**TASK ITEM:** Your output must consist solely of the lines from the one containing "[313,358,387,376] passed to" through the end of the records, reproduced exactly.

(Change detection outputs)
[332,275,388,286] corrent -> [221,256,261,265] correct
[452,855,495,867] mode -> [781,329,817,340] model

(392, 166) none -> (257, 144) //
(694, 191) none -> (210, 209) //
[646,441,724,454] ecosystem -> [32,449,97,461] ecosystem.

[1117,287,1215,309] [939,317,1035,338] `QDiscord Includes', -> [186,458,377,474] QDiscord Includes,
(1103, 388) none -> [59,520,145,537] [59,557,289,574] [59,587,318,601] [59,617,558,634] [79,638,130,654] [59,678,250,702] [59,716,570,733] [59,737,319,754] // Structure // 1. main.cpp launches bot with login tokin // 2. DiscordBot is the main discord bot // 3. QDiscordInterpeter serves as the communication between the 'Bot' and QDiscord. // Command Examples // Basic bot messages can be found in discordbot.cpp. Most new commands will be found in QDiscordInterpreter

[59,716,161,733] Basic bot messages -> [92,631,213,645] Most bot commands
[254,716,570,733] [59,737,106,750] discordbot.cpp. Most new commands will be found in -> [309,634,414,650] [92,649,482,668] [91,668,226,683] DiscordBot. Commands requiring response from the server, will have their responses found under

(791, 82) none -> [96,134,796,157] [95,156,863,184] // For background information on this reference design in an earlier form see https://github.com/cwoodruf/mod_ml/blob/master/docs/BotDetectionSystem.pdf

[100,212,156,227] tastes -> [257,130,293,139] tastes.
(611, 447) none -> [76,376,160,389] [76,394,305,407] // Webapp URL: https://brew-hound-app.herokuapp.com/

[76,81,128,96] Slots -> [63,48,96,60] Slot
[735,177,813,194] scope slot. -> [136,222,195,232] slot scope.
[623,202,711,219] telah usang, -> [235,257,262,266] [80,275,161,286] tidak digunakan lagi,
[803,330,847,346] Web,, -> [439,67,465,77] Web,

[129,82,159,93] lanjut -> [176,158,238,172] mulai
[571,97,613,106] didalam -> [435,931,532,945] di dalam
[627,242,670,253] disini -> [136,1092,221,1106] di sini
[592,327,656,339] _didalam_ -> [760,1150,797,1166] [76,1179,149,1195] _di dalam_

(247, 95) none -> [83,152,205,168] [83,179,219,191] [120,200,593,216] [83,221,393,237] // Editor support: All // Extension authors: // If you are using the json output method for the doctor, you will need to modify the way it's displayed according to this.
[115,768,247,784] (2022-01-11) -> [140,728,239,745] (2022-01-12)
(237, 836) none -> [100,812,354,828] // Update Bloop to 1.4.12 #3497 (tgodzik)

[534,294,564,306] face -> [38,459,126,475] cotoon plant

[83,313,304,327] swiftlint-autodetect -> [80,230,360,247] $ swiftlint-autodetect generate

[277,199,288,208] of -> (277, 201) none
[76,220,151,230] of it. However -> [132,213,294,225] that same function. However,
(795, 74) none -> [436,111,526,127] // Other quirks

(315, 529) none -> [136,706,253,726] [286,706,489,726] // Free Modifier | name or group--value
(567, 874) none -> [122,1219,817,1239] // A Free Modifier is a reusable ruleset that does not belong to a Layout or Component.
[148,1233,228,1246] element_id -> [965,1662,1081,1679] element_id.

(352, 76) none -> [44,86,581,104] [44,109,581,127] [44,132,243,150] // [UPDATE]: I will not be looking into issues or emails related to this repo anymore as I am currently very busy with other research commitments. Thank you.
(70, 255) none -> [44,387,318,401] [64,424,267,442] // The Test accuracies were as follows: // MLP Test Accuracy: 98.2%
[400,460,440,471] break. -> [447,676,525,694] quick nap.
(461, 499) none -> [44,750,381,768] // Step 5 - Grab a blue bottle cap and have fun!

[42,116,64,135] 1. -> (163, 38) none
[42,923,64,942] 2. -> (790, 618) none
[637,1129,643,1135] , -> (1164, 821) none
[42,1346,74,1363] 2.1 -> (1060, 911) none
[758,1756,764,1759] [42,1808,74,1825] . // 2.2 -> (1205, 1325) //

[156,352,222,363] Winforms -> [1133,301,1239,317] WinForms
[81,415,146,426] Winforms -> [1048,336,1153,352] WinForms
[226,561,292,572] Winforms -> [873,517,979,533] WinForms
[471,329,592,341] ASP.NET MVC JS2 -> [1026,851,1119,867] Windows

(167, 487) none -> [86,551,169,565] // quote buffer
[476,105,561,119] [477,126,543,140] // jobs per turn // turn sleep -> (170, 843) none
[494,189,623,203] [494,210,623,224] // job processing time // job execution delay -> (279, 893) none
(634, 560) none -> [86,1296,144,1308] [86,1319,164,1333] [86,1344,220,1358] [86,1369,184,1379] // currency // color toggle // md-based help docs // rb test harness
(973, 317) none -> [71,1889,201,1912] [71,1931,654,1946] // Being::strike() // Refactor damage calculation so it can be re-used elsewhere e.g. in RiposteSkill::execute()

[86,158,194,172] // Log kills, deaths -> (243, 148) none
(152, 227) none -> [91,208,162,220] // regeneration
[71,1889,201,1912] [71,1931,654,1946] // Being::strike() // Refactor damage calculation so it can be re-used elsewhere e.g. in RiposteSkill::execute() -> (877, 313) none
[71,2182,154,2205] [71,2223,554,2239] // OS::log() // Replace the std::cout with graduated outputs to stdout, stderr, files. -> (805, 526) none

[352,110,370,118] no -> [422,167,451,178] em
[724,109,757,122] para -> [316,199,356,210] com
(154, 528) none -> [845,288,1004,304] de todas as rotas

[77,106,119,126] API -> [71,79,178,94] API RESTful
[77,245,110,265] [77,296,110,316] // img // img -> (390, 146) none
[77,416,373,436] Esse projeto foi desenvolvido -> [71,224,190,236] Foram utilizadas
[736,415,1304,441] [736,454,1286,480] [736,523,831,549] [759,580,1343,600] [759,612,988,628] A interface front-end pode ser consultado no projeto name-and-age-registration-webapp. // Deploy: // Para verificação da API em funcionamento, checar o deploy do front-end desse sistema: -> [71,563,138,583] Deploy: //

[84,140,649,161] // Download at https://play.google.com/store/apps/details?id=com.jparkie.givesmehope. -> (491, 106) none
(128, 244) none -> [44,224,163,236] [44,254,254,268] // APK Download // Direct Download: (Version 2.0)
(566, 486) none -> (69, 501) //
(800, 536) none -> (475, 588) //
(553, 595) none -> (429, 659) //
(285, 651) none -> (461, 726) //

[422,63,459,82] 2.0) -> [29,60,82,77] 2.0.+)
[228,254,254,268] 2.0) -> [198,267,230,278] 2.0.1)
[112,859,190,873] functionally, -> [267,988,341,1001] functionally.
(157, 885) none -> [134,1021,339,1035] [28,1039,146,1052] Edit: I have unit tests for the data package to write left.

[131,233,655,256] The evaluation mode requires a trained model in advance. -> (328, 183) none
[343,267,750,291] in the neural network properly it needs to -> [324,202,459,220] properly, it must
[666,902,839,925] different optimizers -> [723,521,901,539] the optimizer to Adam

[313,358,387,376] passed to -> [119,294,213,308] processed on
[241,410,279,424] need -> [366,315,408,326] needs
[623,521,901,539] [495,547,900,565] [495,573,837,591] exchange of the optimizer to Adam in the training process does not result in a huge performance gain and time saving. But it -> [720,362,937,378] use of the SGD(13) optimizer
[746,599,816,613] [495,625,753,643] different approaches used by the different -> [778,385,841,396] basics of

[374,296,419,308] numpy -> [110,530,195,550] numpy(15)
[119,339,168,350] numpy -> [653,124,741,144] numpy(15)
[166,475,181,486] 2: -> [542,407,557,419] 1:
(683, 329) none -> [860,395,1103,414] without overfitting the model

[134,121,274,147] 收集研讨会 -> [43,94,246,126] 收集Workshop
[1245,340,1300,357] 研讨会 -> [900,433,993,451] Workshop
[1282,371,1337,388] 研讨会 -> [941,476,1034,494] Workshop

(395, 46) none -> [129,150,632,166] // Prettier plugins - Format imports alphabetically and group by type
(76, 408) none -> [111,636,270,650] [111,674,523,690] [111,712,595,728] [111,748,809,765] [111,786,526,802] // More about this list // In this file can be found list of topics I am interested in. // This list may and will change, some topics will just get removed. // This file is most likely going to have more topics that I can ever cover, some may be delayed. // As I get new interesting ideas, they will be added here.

**EXERCISE OUTPUT:**
[313,358,387,376] passed to -> [119,294,213,308] processed on
[241,410,279,424] need -> [366,315,408,326] needs
[623,521,901,539] [495,547,900,565] [495,573,837,591] exchange of the optimizer to Adam in the training process does not result in a huge performance gain and time saving. But it -> [720,362,937,378] use of the SGD(13) optimizer
[746,599,816,613] [495,625,753,643] different approaches used by the different -> [778,385,841,396] basics of

[374,296,419,308] numpy -> [110,530,195,550] numpy(15)
[119,339,168,350] numpy -> [653,124,741,144] numpy(15)
[166,475,181,486] 2: -> [542,407,557,419] 1:
(683, 329) none -> [860,395,1103,414] without overfitting the model

[134,121,274,147] 收集研讨会 -> [43,94,246,126] 收集Workshop
[1245,340,1300,357] 研讨会 -> [900,433,993,451] Workshop
[1282,371,1337,388] 研讨会 -> [941,476,1034,494] Workshop

(395, 46) none -> [129,150,632,166] // Prettier plugins - Format imports alphabetically and group by type
(76, 408) none -> [111,636,270,650] [111,674,523,690] [111,712,595,728] [111,748,809,765] [111,786,526,802] // More about this list // In this file can be found list of topics I am interested in. // This list may and will change, some topics will just get removed. // This file is most likely going to have more topics that I can ever cover, some may be delayed. // As I get new interesting ideas, they will be added here.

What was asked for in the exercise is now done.